Cut through some of the changing story and you come up with: She, Bimbo, went to DC to ask Mr. Cain for a job just after being let go from that same organization, The National Restaurant-and-Rave About Sexual Harassment Association, thinking “This might work.”

Bimbo has worked at all kinds of jobs over the years and has a history at CBS News she hasn’t bragged about yet. I wonder why?

Let’s put all that aside and look at some current facts.

Ms. Bimbo needs some dough.

Ms. Bimbo will do almost anything for a job/career. No matter how stupid.

Ms. Bimbo lives in the same building in Chicago as David Axelrod.

You think she has ever approached Axelrod for some part time work?

So if Herman Cain IS willing, and he says he is, to take a lie detector test, shouldn’t he ask Democrat Machine Lawyer Gloria “Self Worth Issues” Alldred if Ms. Bimbo will take one as well - focusing on a few questions about working for Barry Sowetoro’s Chief of Sleaze?

Gloria needs the limelight like Dracula needs blood. And she has to drip, drip, drip, this gig as long as she did the Jerry Brown saving attack on Ms. Whitman in the Ca. Governor’s race.

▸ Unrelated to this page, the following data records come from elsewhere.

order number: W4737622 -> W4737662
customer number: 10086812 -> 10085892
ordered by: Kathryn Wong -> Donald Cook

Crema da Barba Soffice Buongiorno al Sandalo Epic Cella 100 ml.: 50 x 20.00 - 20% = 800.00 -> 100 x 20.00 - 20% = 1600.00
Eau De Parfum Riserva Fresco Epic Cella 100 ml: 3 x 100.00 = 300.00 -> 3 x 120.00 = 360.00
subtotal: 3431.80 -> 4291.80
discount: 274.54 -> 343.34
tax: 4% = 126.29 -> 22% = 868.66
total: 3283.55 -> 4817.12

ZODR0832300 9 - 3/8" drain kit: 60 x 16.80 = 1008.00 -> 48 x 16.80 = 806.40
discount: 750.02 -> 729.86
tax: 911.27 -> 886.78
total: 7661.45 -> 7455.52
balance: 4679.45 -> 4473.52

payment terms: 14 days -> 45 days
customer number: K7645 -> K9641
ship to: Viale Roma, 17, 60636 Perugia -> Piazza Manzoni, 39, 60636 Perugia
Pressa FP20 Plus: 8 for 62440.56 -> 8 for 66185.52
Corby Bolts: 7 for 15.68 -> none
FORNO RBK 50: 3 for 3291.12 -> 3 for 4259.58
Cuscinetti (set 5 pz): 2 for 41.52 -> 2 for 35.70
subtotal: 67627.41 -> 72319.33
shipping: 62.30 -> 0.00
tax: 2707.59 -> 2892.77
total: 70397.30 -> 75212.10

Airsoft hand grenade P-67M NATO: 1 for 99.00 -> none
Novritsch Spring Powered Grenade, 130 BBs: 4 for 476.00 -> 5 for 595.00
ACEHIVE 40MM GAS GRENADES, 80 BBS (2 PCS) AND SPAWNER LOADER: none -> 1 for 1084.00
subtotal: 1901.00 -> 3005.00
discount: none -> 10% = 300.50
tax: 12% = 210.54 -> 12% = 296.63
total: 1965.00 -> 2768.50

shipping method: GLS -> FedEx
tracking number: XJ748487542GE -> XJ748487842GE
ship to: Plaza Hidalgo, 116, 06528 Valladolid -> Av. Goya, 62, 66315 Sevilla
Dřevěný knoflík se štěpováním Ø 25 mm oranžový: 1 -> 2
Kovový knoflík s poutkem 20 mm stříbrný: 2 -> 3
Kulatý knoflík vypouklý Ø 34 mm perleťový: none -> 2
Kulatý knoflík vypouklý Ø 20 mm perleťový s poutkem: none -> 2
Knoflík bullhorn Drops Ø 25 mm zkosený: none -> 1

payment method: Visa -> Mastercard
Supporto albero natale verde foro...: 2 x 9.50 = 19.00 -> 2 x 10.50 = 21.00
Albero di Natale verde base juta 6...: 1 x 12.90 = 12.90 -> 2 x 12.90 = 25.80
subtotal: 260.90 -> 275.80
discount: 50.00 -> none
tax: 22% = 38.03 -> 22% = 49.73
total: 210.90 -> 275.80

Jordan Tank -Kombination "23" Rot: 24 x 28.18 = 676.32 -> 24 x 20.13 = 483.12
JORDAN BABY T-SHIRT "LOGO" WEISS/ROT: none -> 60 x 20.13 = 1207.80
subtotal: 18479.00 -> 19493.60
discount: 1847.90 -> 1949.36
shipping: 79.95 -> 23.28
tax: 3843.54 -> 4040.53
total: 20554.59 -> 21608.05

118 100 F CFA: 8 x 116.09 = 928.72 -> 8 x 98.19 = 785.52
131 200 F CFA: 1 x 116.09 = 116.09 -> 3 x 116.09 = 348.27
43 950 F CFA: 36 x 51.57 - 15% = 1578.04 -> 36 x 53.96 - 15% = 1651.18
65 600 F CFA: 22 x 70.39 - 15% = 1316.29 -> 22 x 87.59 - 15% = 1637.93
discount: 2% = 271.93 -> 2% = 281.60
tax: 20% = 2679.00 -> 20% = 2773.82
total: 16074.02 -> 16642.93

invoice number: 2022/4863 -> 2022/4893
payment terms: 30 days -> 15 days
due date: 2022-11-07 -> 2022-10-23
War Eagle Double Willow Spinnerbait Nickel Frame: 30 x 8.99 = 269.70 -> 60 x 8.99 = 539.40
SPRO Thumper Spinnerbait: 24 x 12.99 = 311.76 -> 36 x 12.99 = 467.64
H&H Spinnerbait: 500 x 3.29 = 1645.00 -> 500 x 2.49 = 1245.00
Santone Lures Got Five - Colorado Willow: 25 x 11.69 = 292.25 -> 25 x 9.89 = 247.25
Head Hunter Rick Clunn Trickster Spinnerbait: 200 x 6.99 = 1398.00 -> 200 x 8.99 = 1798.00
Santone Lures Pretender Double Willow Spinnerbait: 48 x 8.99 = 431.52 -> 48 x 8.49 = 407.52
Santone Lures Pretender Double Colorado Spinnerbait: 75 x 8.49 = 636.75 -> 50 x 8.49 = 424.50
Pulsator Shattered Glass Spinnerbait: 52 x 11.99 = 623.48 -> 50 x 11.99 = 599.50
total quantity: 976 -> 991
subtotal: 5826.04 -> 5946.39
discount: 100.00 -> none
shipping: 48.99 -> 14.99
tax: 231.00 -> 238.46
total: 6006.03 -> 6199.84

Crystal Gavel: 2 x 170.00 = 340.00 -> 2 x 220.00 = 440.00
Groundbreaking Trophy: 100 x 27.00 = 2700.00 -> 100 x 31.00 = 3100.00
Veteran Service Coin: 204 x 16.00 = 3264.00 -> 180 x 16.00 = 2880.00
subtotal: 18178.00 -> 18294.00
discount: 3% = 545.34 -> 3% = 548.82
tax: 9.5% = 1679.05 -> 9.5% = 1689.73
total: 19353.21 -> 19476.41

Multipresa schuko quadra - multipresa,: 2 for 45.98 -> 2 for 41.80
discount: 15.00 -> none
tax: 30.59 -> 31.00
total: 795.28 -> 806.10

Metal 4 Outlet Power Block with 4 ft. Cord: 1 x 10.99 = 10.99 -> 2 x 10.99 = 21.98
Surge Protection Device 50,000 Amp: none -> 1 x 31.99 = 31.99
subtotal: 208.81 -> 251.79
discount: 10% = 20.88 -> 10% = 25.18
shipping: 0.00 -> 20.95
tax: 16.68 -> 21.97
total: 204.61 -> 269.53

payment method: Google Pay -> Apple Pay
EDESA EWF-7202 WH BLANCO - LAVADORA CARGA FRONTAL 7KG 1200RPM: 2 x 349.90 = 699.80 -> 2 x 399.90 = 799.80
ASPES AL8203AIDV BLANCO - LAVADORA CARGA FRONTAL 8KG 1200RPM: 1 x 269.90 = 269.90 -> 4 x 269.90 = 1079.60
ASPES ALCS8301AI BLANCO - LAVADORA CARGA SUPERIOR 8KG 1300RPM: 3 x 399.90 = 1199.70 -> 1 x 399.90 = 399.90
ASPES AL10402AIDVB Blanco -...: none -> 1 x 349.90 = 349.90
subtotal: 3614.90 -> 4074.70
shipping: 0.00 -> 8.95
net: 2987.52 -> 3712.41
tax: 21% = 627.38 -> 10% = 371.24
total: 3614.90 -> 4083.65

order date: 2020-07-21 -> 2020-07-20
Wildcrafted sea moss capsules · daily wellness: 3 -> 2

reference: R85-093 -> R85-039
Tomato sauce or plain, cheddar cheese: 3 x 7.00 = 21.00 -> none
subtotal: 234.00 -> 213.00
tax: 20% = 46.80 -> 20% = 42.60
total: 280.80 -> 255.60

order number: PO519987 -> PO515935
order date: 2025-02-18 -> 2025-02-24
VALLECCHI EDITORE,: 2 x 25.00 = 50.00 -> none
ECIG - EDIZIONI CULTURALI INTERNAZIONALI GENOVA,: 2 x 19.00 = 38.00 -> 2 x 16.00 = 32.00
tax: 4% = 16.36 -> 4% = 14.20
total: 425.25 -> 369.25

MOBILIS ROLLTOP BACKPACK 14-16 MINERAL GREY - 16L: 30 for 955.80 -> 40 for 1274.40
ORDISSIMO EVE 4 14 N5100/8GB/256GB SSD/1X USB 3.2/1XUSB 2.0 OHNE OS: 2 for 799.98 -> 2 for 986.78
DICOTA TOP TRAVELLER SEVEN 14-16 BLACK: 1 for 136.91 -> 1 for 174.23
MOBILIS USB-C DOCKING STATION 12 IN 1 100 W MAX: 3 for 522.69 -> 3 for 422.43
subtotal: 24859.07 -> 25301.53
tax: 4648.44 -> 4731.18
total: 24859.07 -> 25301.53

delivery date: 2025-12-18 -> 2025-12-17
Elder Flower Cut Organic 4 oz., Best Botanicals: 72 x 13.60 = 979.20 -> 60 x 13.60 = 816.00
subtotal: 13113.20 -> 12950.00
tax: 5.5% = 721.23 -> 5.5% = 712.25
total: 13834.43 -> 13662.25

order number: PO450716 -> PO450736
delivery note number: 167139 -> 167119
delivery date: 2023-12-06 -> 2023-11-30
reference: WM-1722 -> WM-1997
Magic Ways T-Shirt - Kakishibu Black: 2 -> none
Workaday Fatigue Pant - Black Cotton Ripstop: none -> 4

Wouldn’t it be heartwarming to see a blubbering Bimbo recount the terrifying details of the Herman Cain attack, wired on a lie detector, with just a touch of interesting questions pointed at - her?

Ms. Bimbo, have you been paid by or promised something from David Axelrod for any work lately?

I find it hard to believe the Bimbo wasn’t stalking Axelrod since he was so available. She flies to DC for a remote shot a job and hasn’t hung out by the lobby to snag a job-bearing vein of political ore? Come on.

Alldread should jump with both kankles at the chance to get some more ink out of this story.

Get out the flabby arm arm sensor and the hair extension resistant temple electrodes and let’s have a go at the Chicago Machine’s lady and her attorney.